:: Provided material ::
——————
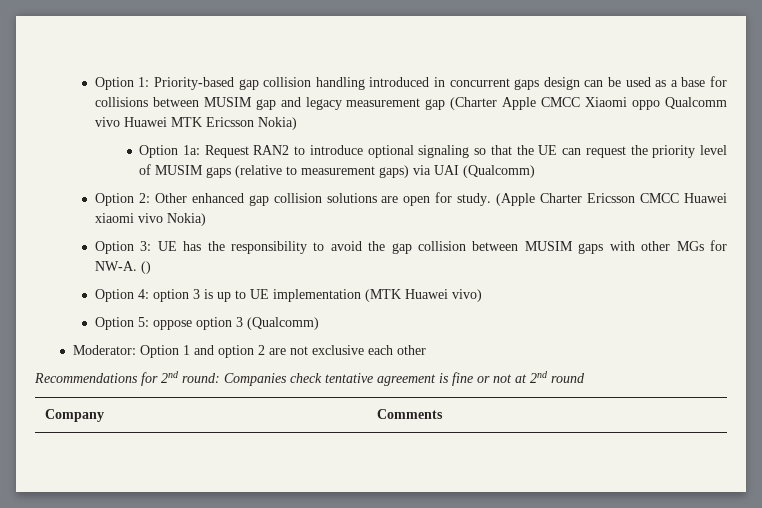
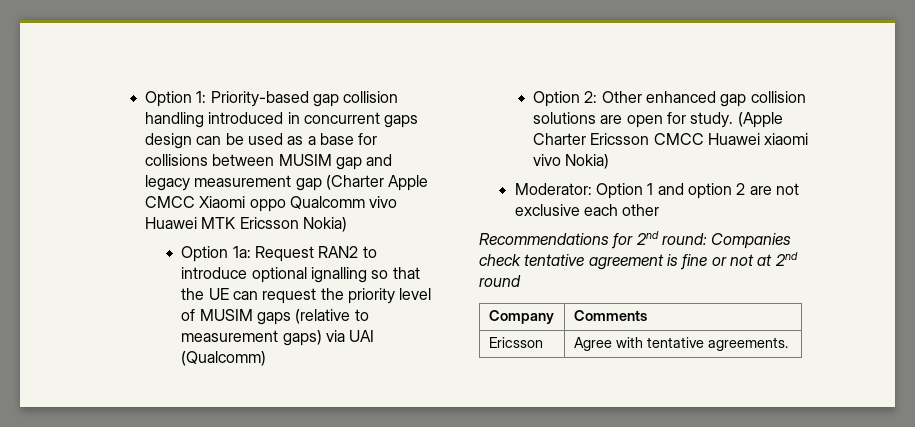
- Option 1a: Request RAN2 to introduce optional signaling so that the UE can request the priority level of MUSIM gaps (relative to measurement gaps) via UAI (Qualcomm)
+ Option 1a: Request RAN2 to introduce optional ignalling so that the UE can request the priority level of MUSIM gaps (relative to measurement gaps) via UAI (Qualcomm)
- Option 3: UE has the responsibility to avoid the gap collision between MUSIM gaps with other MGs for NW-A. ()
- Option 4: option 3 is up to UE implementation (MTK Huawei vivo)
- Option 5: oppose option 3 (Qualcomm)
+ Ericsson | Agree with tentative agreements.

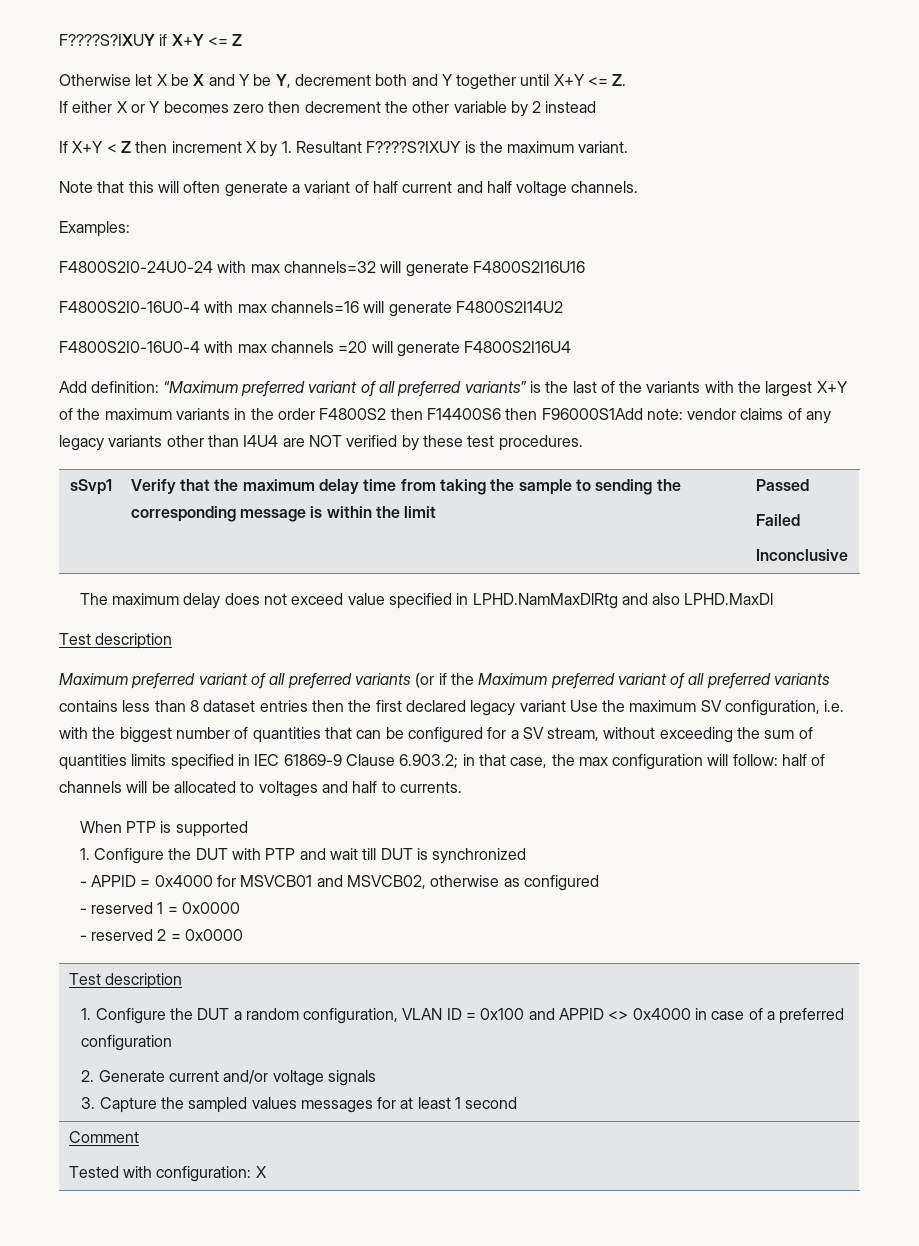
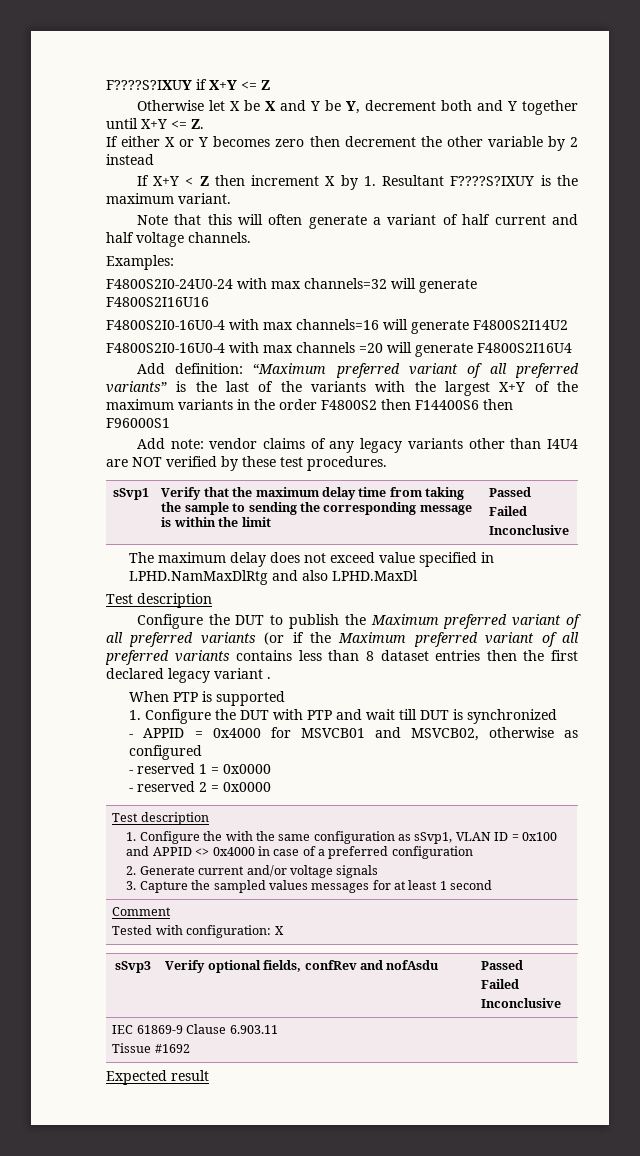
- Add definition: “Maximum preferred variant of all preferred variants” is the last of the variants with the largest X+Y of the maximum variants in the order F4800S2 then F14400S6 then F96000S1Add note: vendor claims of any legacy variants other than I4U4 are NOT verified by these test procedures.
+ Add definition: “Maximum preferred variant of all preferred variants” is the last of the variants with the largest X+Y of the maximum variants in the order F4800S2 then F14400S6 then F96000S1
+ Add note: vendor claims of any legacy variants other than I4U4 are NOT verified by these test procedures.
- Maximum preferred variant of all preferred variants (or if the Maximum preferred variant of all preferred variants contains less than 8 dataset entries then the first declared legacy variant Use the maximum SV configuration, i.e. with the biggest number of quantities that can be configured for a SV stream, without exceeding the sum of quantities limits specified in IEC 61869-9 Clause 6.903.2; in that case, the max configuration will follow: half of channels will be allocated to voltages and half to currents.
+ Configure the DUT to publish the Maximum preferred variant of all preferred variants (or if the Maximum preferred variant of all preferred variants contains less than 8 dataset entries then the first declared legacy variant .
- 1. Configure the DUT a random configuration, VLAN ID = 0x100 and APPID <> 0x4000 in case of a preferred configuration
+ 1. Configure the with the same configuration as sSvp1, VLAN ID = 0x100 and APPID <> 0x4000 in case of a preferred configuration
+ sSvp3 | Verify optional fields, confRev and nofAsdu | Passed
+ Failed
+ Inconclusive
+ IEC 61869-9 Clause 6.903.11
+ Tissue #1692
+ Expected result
——————
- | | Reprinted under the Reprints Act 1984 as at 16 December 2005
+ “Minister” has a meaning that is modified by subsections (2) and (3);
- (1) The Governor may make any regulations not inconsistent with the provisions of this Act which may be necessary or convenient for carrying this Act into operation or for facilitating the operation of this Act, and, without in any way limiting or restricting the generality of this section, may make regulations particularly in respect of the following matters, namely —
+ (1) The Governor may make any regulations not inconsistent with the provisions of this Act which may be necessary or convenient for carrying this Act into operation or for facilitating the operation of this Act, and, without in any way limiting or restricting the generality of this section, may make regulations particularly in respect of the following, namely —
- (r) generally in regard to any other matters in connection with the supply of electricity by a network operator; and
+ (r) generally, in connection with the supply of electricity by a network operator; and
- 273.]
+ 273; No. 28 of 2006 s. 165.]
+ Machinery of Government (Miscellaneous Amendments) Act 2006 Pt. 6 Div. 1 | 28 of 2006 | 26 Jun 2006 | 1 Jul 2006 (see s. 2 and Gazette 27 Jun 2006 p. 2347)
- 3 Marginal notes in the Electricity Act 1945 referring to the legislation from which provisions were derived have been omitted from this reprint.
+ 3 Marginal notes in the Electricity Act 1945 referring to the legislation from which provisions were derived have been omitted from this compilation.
——————
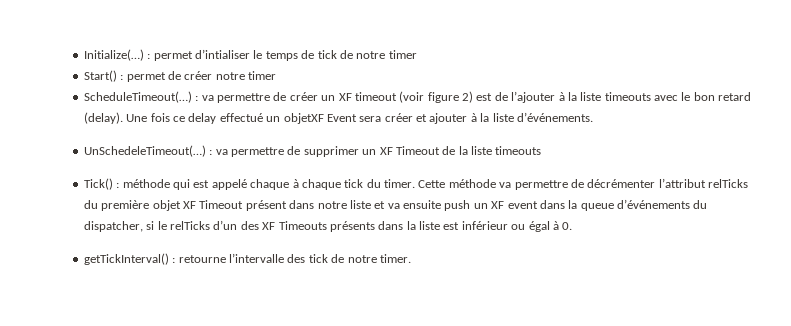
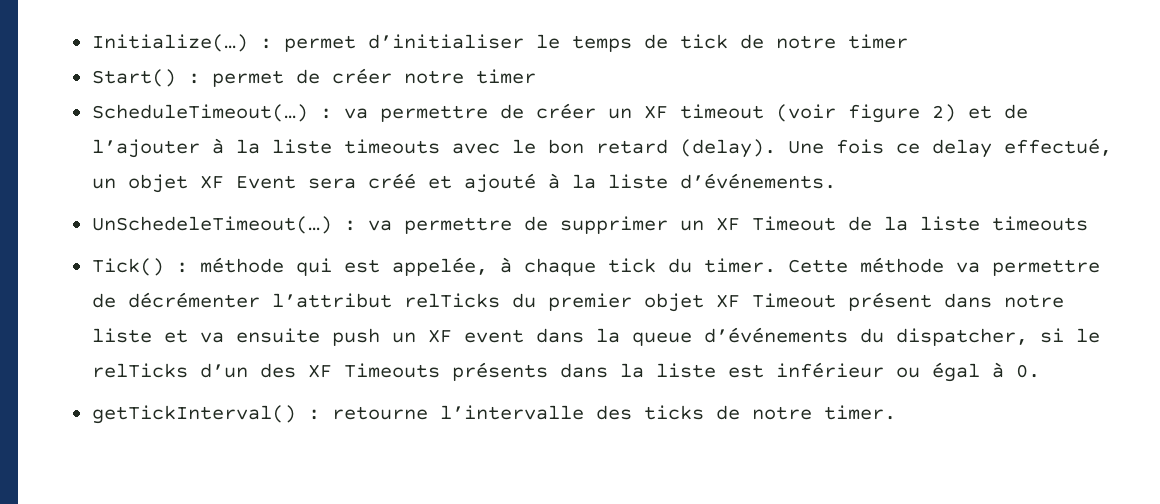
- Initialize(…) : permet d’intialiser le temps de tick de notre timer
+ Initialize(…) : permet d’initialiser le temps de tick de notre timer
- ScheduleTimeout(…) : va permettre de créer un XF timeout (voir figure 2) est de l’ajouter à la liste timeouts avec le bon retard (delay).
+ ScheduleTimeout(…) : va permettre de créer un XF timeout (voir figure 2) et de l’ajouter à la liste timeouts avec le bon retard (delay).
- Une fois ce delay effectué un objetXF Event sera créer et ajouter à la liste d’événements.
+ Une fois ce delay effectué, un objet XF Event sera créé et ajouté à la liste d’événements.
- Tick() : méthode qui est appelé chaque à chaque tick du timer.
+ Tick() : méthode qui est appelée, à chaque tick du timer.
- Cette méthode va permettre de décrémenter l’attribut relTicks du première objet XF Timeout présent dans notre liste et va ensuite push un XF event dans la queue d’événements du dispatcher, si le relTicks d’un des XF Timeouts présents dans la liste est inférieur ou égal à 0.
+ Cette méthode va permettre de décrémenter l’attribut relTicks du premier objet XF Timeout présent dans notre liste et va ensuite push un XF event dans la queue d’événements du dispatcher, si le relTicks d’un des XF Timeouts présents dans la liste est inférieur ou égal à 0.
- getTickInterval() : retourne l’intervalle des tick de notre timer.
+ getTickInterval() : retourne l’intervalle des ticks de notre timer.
——————
:: Required action ::
Using the entries above, transcribe exactly from the line that has "with tentative agreements." through the line that has "- Maximum preferred". Pictures are dropped.

:: Result for this exercise ::
+ Ericsson | Agree with tentative agreements.

- Add definition: “Maximum preferred variant of all preferred variants” is the last of the variants with the largest X+Y of the maximum variants in the order F4800S2 then F14400S6 then F96000S1Add note: vendor claims of any legacy variants other than I4U4 are NOT verified by these test procedures.
+ Add definition: “Maximum preferred variant of all preferred variants” is the last of the variants with the largest X+Y of the maximum variants in the order F4800S2 then F14400S6 then F96000S1
+ Add note: vendor claims of any legacy variants other than I4U4 are NOT verified by these test procedures.
- Maximum preferred variant of all preferred variants (or if the Maximum preferred variant of all preferred variants contains less than 8 dataset entries then the first declared legacy variant Use the maximum SV configuration, i.e. with the biggest number of quantities that can be configured for a SV stream, without exceeding the sum of quantities limits specified in IEC 61869-9 Clause 6.903.2; in that case, the max configuration will follow: half of channels will be allocated to voltages and half to currents.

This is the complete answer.